Montreal Is Actually Much Older Than Canada

Happy 375th birthday, Montreal! You're 125 years older than the country you call home.
Historic shops and restaurants buildings in the Old Montreal district in Quebec Canada
Getty

July 1 is Canada Day, and it marks not the birth of a nation but a major political milestone, when the Province of Canada (Ontario and Quebec), Nova Scotia, and New Brunswick came together to form the Dominion of Canada in 1867. Newfoundland, Britain’s longest serving colony in North America, didn’t join until 1949—Nunavut in 1999. But zoom in a little closer, and you've got a city that's older than the country it calls home. Yes, we're talking about Montreal.

The 17th century: Fifty adventurous French settlers arrived in Montreal on May 17, 1642. By 1685, six hundred colonists were in residence, trading in the exploding, world-wide beaver fur industry with Canada's original inhabitants; indigenous groups including the First Nations.

Vieux-Montréal: The oldest remaining part of the city to visit, in the borough of Ville-Marie, is the Old Town, with cobblestone streets around Place d’Armes, the 1847 Bonsecours market, and Gothic-Revival Notre-Dame Basilica where Celine Dion was married in 1994, OTT Vegas headpiece and all.

What's in a name: The name Canada dates to Jacques Cartier’s second voyage to the New World from his home in Brittany, France (1535-1536), when he latched-on to the Huron-Iroquoian word, Kanata ("settlement").
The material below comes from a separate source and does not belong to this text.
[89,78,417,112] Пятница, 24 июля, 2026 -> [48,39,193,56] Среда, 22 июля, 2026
By the mid-1500s, Canada could be found on most European maps of North America as any land north of the St. Lawrence River. Though the city was first referred to as Ville Marie by French colonizers and appeared on all official documents until 1705, Montreal reportedly got its current name after Cartier climbed the volcanic-related hill Mont-Royal, looming as ever over downtown.
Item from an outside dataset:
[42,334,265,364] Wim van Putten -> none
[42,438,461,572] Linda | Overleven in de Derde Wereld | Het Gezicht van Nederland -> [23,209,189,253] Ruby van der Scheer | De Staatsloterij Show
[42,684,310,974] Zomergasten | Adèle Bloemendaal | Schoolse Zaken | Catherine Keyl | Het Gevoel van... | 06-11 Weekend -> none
The first recorded tourist to Montreal? Historians point to a young man from Normandy, France—Asseline de Ronval—who arrived for an unusual, purely pleasure-driven visit in the early summer of 1662. Today, the city welcomes ten million visitors, remarkable considering its population of just over four million.

On the lineup: This year, the city's tourist board has posted a roster of events, festivals, and parties to attend through to and beyond December 31—"Jazz, comedy, avant-garde dance, poutine" and more. Just name it, including firework displays over Lac des Dauphins every Saturday night through August 5 at 10:00 p.m.

Don't miss: the Expo 67 Olympic Stadium, Habitat 67, and Buckminster Fuller's Biosphere for celebrations held fifty years ago in what was dubbed "The World in a Thousand Acres". The progressive, modernist architecture led to the city being anointed the first UNESCO City of Design in North America.

Stay awhile: Your favorite hotel in town, as voted for in our annual Readers' Choice Awards survey is the Ritz-Carlton—a grande-dame without parallel, opened in 1912 and the very first hotel in North America to bear the Ritz-Carlton name.

So, with history in mind, celebrate Canada's sesquicentennial with an appropriate "eh?"